Es ist ein Spiel mit Formen, Farben, Gegensätzen. Mal filigran und sanft, mal rustikal und pragmatisch. "Groupies" heißt die aktuelle Ausstellung in der Karlsfelder Galerie-Kunstwerkstatt. Groupies, so nennt Carin Szostecki liebevoll ihre kleinformatigen Arbeiten aus Holzkörpern, die immer nur zu mehreren auftreten. Gemeinschaft, Beziehung, was gehört zusammen, was trennt sich? Diese Frage beschäftigt Carin Szostecki. So sehr, dass sie ihr gleich mehrere Arbeiten gewidmet hat. Die Künstlerin deutet auf eine bunte Installation. Sie trägt den Namen "Grün hat die Gruppe verlassen". Dutzende Holzkörper hängen da, in einer Einheit angeordnet. Ein grüner Holzkubus aber hängt abseits der anderen. Die Installation lädt zum Spielen ein. Der Betrachter soll zum Akteur werden, die Körper verschieben, eine neue Ordnung schaffen, die roten, weißen, gelben, grünen Formen in neue Beziehungen setzen. Mit Mut zur Lücke.

So entstehen immer wieder neue Werke mit wechselndem Ausdruck von Zusammengehörigkeit, Verbundenheit, Randexistenz oder Ausgrenzung. Ist es der Drang nach Interaktion, nach Veränderung, der dem Werk zugrunde liegt? "Ich bin in einem Alter der bewussten wie unbewussten Veränderung", sagt Szostecki. Bald wird die Künstlerin 60 Jahre alt. Eine Zäsur, wie sie selbst sagt. "Freunde, auch Familienangehörige verschwinden, andere werden wichtiger." Sie erlebe gerade einiges. Dieses mitunter brüchige soziale Gefüge hat Szostecki in den drei Werken "family, friends and followers" festgehalten. Dafür verwendete sie japanisches Kōzo-Papier. Das Gewebe wird aus der Pflanze hergestellt, es ist so dünn, dass Licht problemlos hindurch scheint, aber so fest, dass es leicht zu verarbeiten ist. "Family" besticht durch ein enges Gefüge an blauen, ammonitartigen Formen, so eng verschlungen, dass sie wirken wie eine homogene Masse. Im krassen Kontrast dazu steht "followers". Die Formen autark, jede für sich stehend und bunt. Nebeneinander platziert wirken die Werke wie eine Enttarnung moderner Beziehungslosigkeit, der zunehmenden Vereinsamung durch soziale Medien. Aber: kein erhobener Zeigefinger, die Werke sollen zur Reflexion anregen.
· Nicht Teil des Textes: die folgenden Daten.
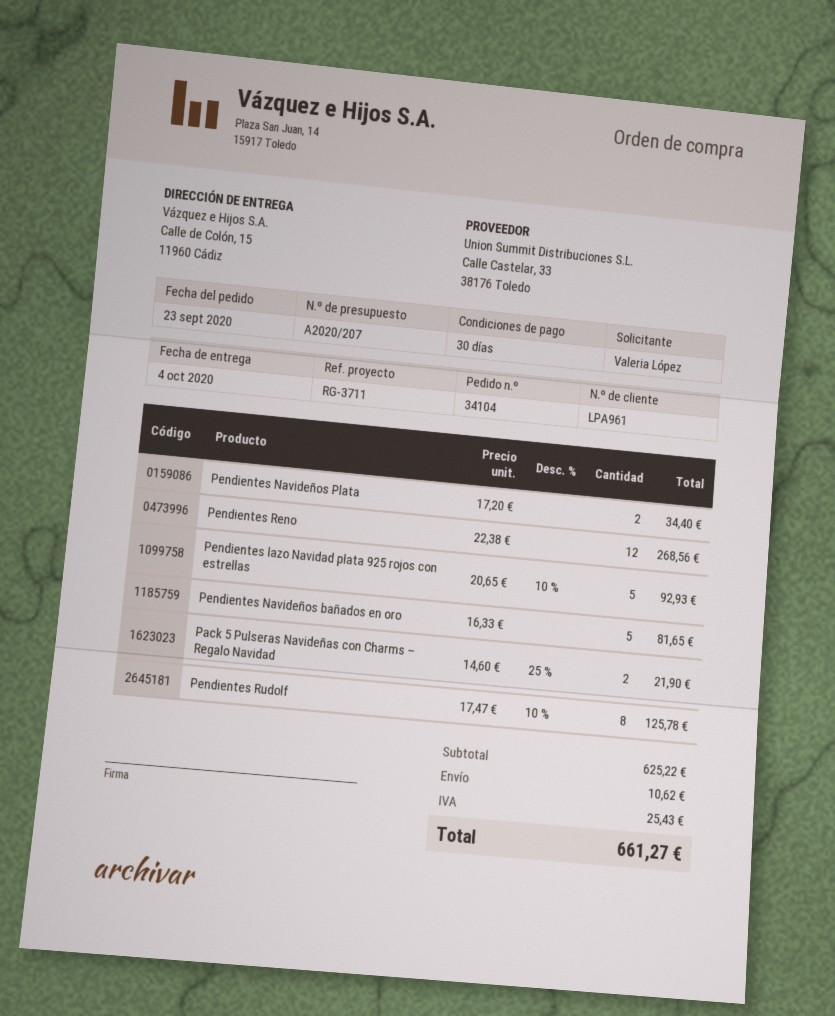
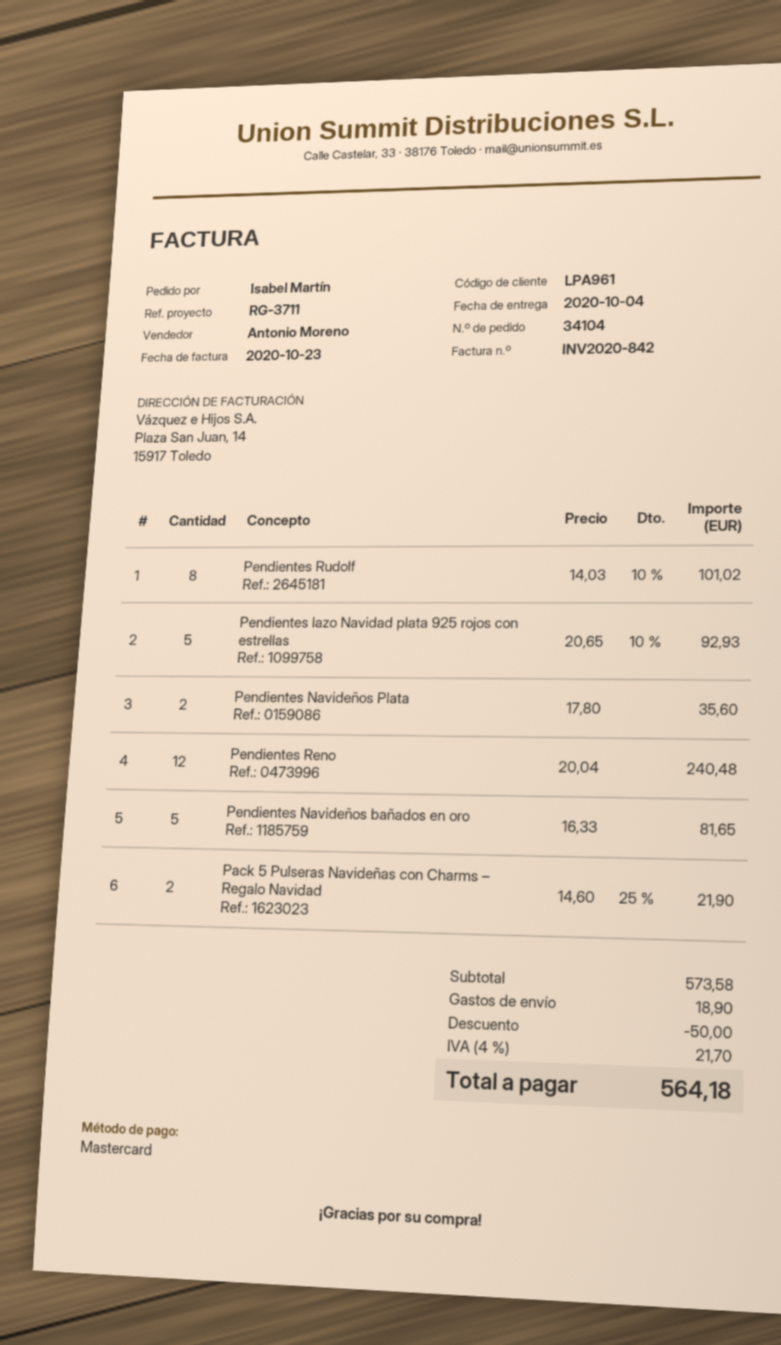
ordered by: Valeria López -> Isabel Martín
Pendientes Navideños Plata: 2 x 17.20 = 34.40 -> 2 x 17.80 = 35.60
Pendientes Reno: 12 x 22.38 = 268.56 -> 12 x 20.04 = 240.48
Pendientes Rudolf: 8 x 17.47 - 10% = 125.78 -> 8 x 14.03 - 10% = 101.02
subtotal: 625.22 -> 573.58
discount: none -> 50.00
shipping: 10.62 -> 18.90
tax: 25.43 -> 21.70
total: 661.27 -> 564.18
Szostecki hat große Freude an der Arbeit mit unterschiedlichem Material, mit Leinwand, Wachs, Papier und Holz. "Kreativität ist für mich ein Grundbedürfnis", sagt sie. Ihre Neugier hat Szostecki sich aus ihrem Vorleben als Naturwissenschaftlerin bewahrt, wie sie sagt. Warum sie damals den Entschluss fasste, aus dem Labor und an die Leinwand zu treten? "Als Wissenschaftler siehst du oft nicht, was du machst". Sie hängte den Laborkittel an den Nagel. Seit nunmehr 20 Jahren ist Szostecki künstlerisch tätig.

Ganz loslassen will die Künstlerin nicht von ihrer wissenschaftlichen Vergangenheit. Das zeigt ein in der Zusammenschau großflächiges Bild aus "Groupies" in Schwarzweiß mit dem Titel "world in progress". Es ist eine Collage wissenschaftlicher Symboliken, kombiniert mit Motiven aus Natur und Technik. Das Bild ist im Wandel begriffen, wird langfristig kontinuierlich erweitert werden. Auch während der Ausstellung wird Carin Szostecki daran arbeiten - die Besucher bekommen zwischen Vernissage und Ausstellungsende unterschiedliche Werke im Sinne eines "work-in-progress" zu sehen.

Vernissage am Freitag, 11. Oktober, um 19 Uhr in der Galerie-Kunstwerkstatt Karlsfeld. Die Ausstellung ist geöffnet an den Wochenenden 12./13. und 19./20. Oktober jeweils von 14 bis 18 Uhr und am Donnerstag, 17. Oktober, von 18 bis 21 Uhr.